• _WHAT YOU SHOULD DO_
Below is a block of entries; repeat exactly the lines starting at the line that contains "Não se ofenda)" and ending at the line that contains "Glória à Ucrânia!", both included.

• _RECORDS SHOWN_
[Start of Attachment]

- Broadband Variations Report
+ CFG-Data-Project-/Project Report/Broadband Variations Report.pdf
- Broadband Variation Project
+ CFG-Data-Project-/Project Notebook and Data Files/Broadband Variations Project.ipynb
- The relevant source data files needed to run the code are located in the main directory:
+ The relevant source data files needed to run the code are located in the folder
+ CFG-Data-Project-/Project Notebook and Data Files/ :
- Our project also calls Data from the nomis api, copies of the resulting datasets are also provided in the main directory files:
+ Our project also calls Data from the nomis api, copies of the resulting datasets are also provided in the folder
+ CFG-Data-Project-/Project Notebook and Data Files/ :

[End of Attachment]
[Start of Attachment]

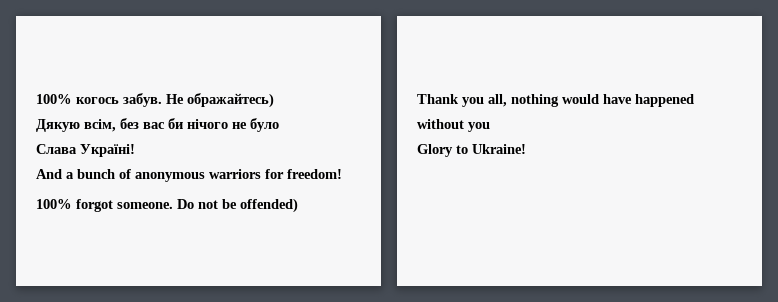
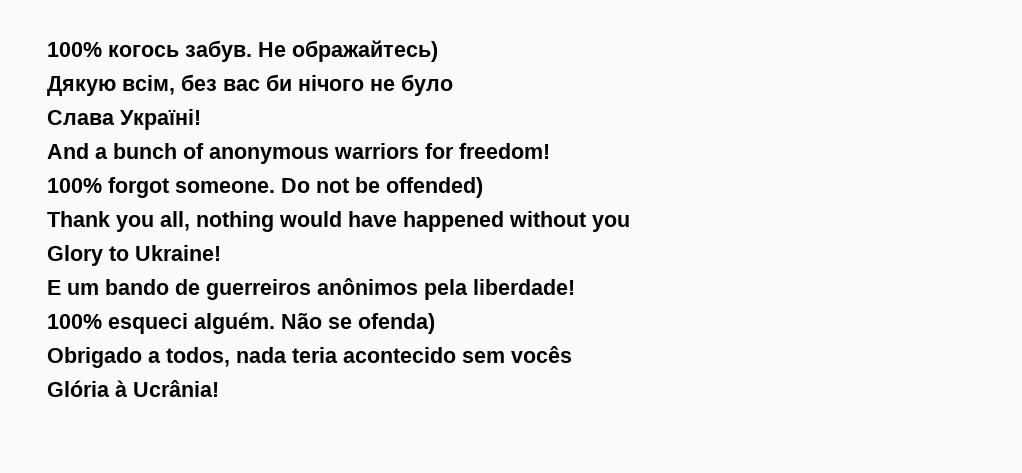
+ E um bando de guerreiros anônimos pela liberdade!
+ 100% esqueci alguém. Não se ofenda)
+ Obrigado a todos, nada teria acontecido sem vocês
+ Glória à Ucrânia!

[End of Attachment]
[Start of Attachment]

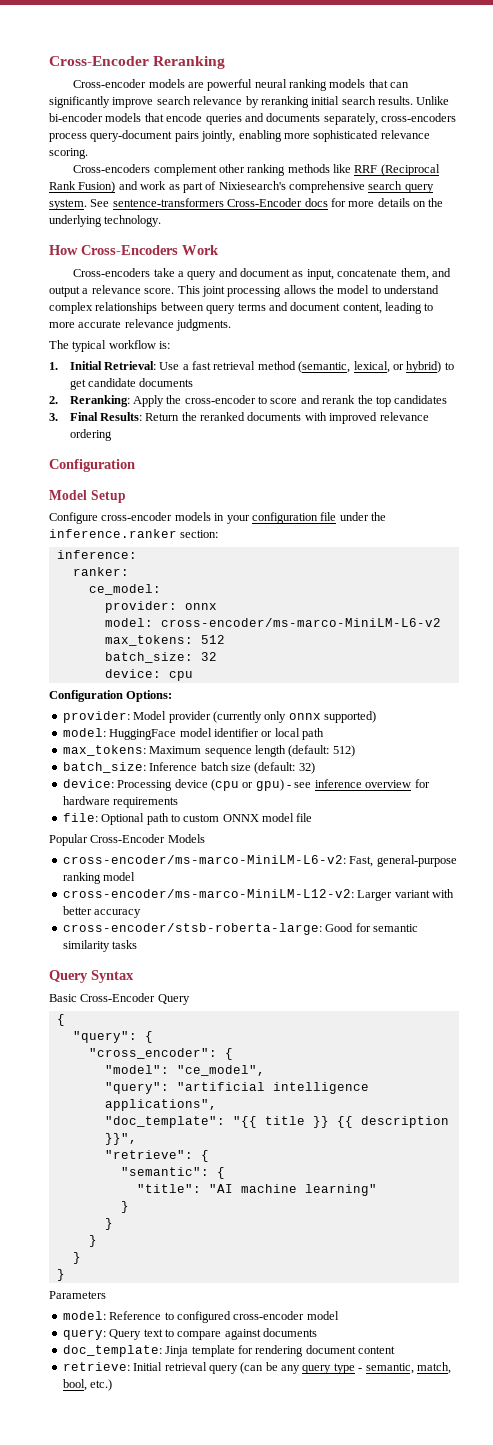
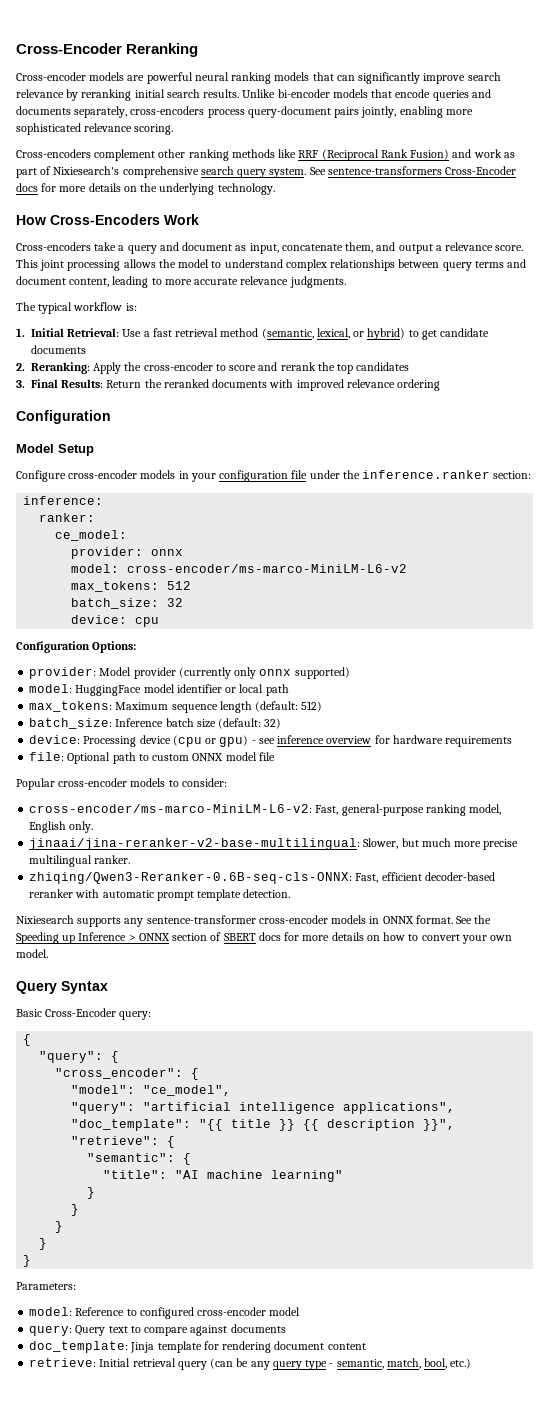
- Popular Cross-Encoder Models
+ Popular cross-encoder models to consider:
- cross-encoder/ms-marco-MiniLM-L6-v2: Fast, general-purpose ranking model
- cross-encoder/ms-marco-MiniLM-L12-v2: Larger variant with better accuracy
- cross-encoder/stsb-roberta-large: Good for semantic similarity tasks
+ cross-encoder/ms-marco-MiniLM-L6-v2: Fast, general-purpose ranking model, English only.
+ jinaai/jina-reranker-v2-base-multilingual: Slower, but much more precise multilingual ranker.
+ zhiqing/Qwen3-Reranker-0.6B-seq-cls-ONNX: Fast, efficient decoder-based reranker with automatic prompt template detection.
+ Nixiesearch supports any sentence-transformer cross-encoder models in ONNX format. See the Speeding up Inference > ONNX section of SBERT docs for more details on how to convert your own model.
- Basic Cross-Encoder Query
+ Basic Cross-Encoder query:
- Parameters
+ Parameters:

[End of Attachment]

• _YOUR SOLUTION_
+ 100% esqueci alguém. Não se ofenda)
+ Obrigado a todos, nada teria acontecido sem vocês
+ Glória à Ucrânia!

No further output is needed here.